The Toothbrush Etiquette I *Will* Be Following

While I’m not running to the store to buy a second toothbrush just yet, this whole dental debacle did get me thinking more closely about my toothbrush routine than usual. After reading up on official advice and talking with Dr. Salierno, here are some best practices I’m standing by. 

  • Storing my toothbrush upright. Per the American Dental Association guidelines: “Store toothbrushes in an upright position after use and allow them to air-dry. Storing a moist toothbrush in a closed container promotes microbial growth more so than leaving it exposed to the open air.” I already stash my toothbrush outside of the shower and in a cup to keep it upright, so all clear there, but it’s a helpful reminder. 

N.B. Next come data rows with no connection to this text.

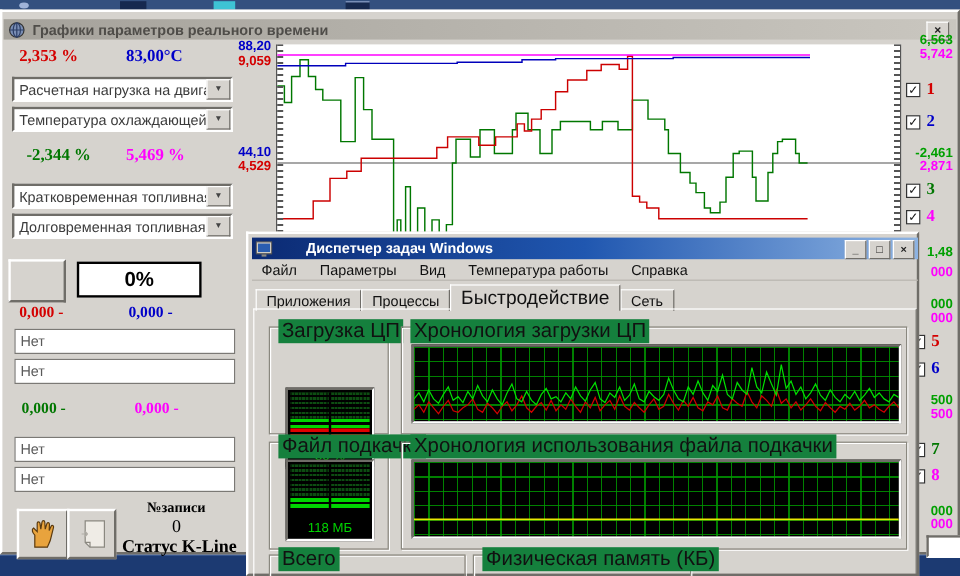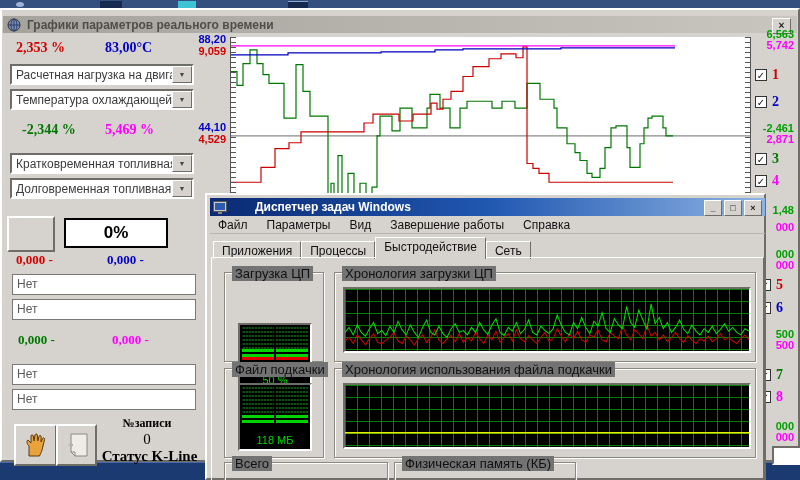"Завершение работы" span.tm-menuitem { text: Завершение -> Температура }
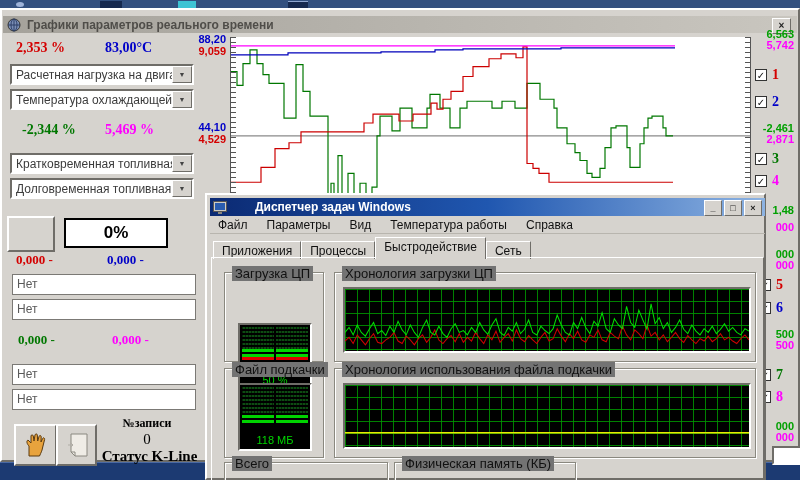"Быстродействие" .tab.active { font-size: 12px -> 16px }
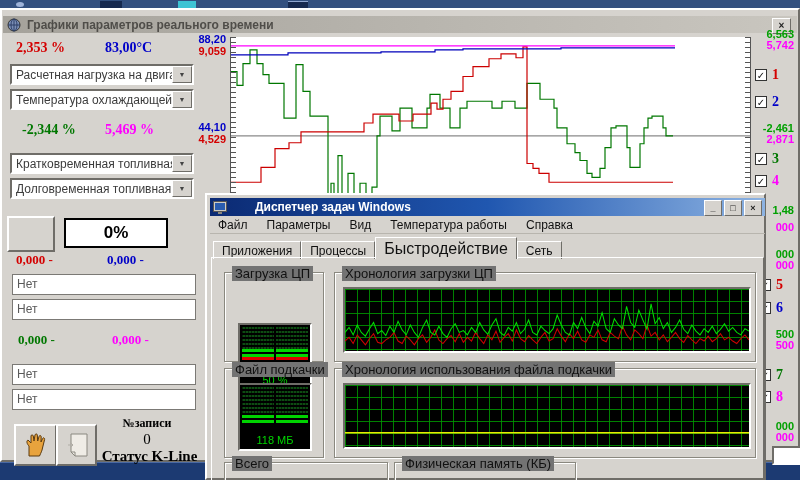"Загрузка ЦП" .grouptitle { background: #737373 -> #15803d; font-size: 13px -> 17px }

  • Avoiding travel toothbrush covers. Salierno notes that drying is only an issue if you keep your toothbrush in a cover that is designed for travel, which can prevent the bristles from getting enough air circulation. Echoing the Center for Disease Control’s advice, Salierno says, “The best practice is to thoroughly wash the brush after use and allow it to stand upright to dry out.” 
  • Not springing for a UV light sterilizer. Salierno says you don’t need to invest in one of those pricey UV light devices that are designed to disinfect your toothbrush after each use. “There isn’t any research to show that it makes a difference in your oral health,” he says.
  • Not sharing my toothbrush. More than worrying about the germs on your own toothbrush, Salierno says the bigger risk would come from using someone else’s brush. That’s where new bacteria is introduced (plus, for most people, it’s a major ick!).